Last week, Brigitte Andreassier, an elegant French woman, was preparing an intricate daily schedule for the interpreters when her phone rang. An SOS was coming from the Spanish booth. The interpreter’s voice was getting croaky and the Security Council was in mid-agony, midafternoon.

“I’ll try to replace you,” Andreassier pledged in that calm near-whisper that interpreters seem to prefer. But it was 5 p.m. and the relief shift was an hour away. Usually, a team of two interpreters alternates shifts: half an hour in the booth, half an hour out.

“Life is rather frantic these days,” Andreassier said, sounding anything but.

The miracle of simultaneous interpretation is best compared to those acts on the old “Ed Sullivan Show,” when one guy spins five plates on five sticks at the same time. The interpreter must 1) hear the speaker’s words 2) understand them 3) think about them in another language 4) speak in a flow of precise, intelligible words and still be 5) listening to the next sentence.

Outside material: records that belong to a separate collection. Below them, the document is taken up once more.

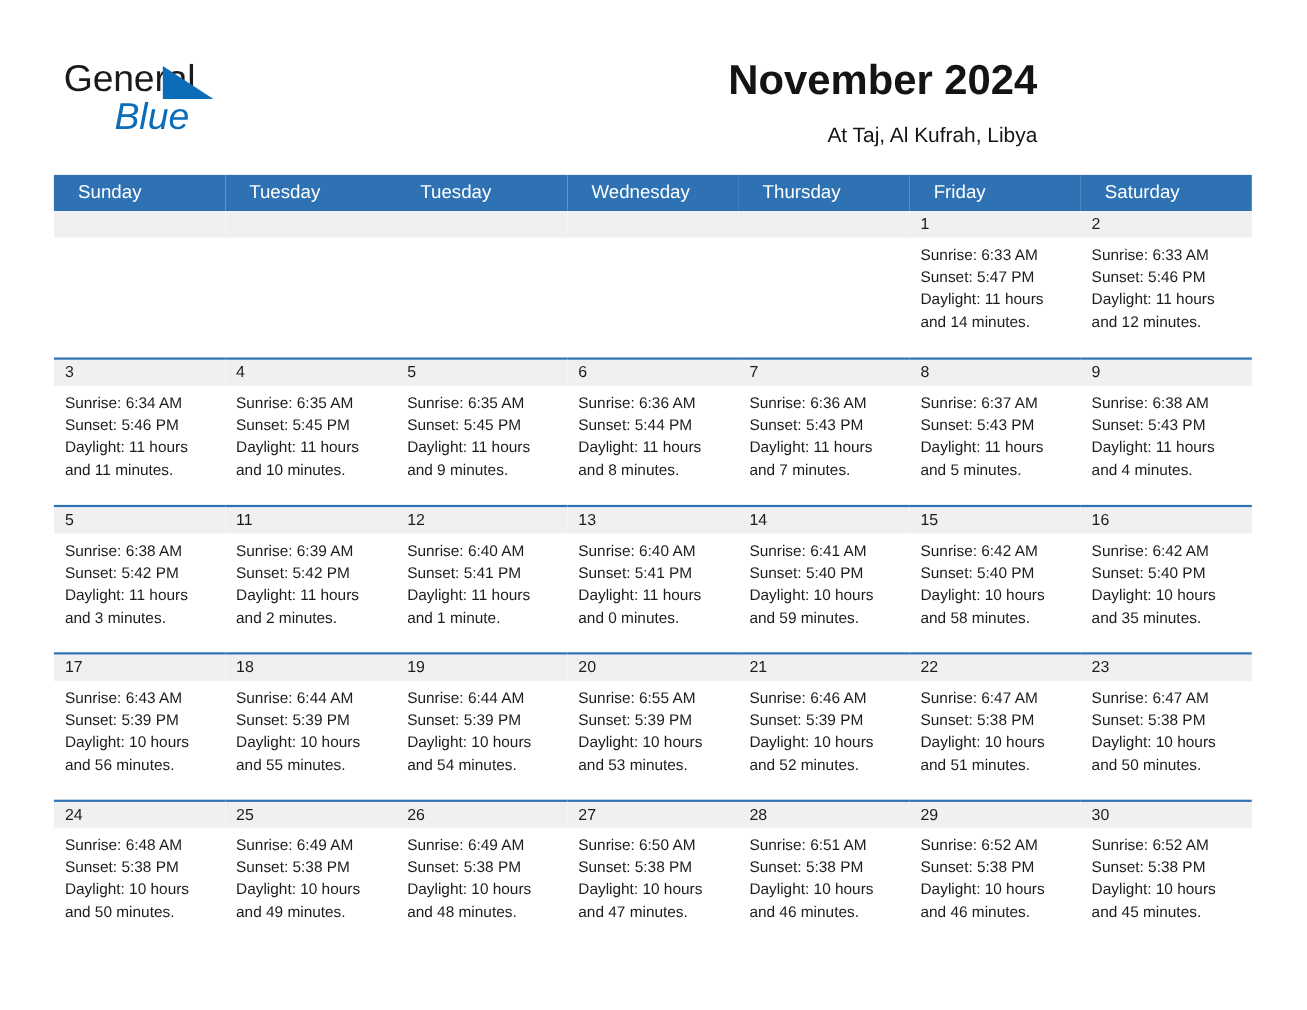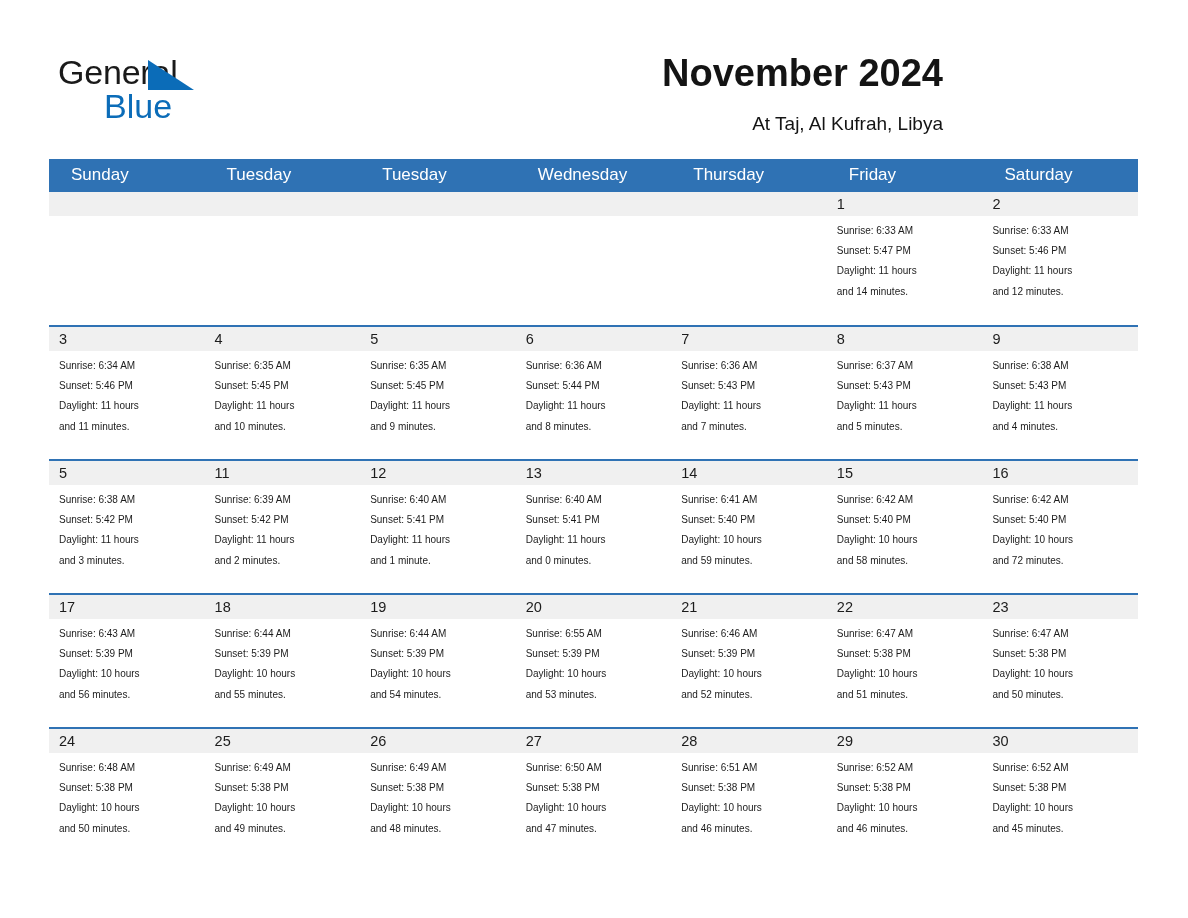"Blue" .logo-blue { font-style: none -> italic }
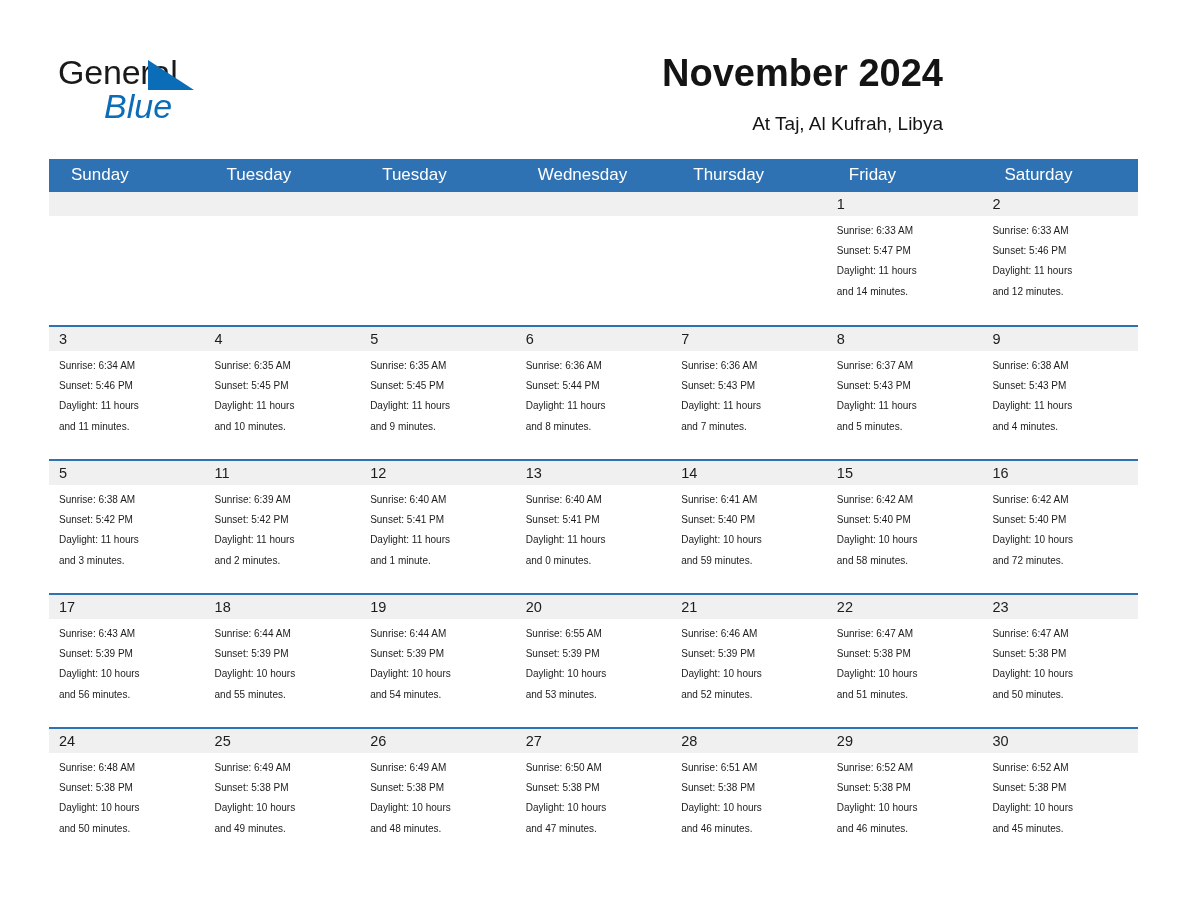"Sunrise: 6:33 AM" .detail { font-size: 10px -> 14px }
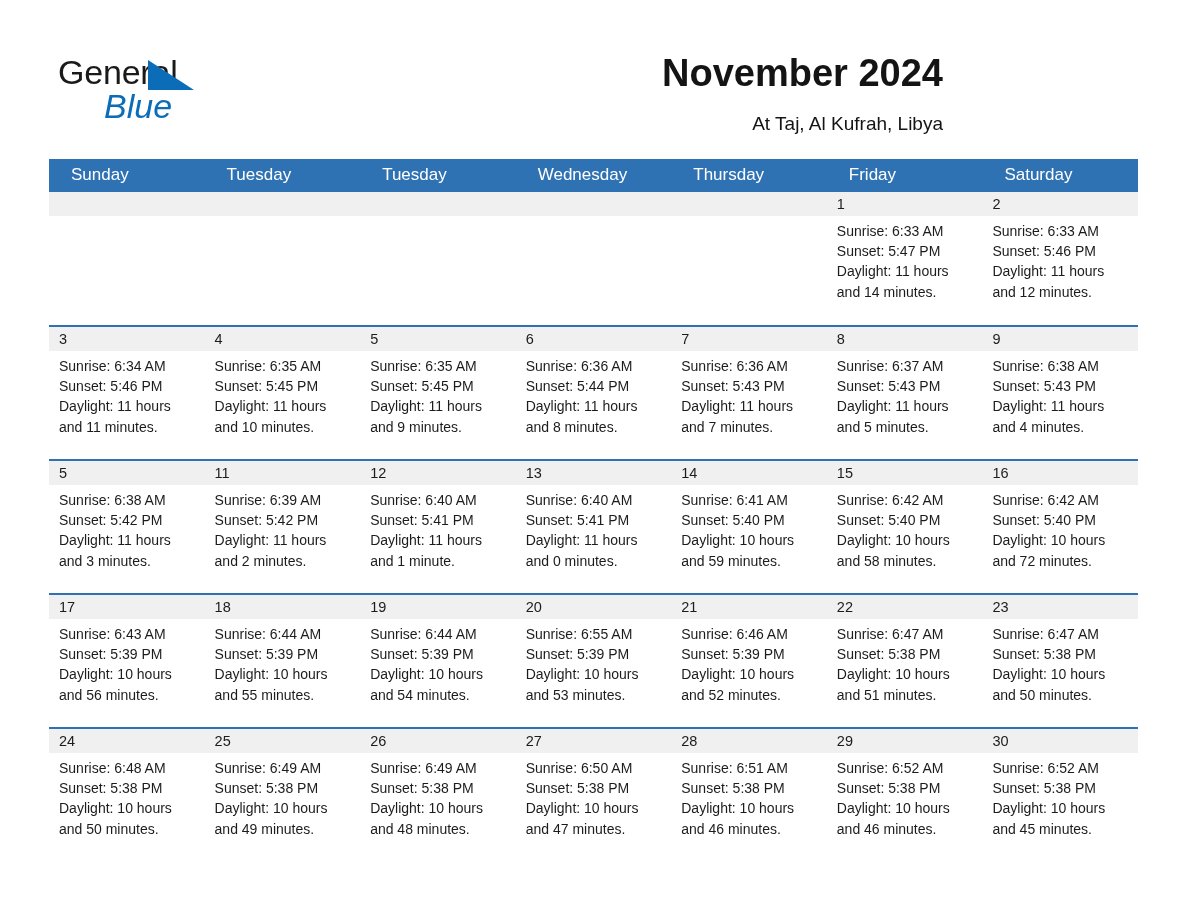"and 72 minutes." div { text: 72 -> 35 }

Some interpreters add a sixth plate: They capture the emotions of the speaker. But many skip that to concentrate on the ideas, explains Hossam Fahr, chief of the Arabic interpreters.

“The pressure is very high, which is why the work is so addictive,” says Fahr, an erudite, impeccably dressed 44-year-old Egyptian whose mastery of English has been further facilitated by a 10-year-old son who teaches him the importance of words like “awesome.”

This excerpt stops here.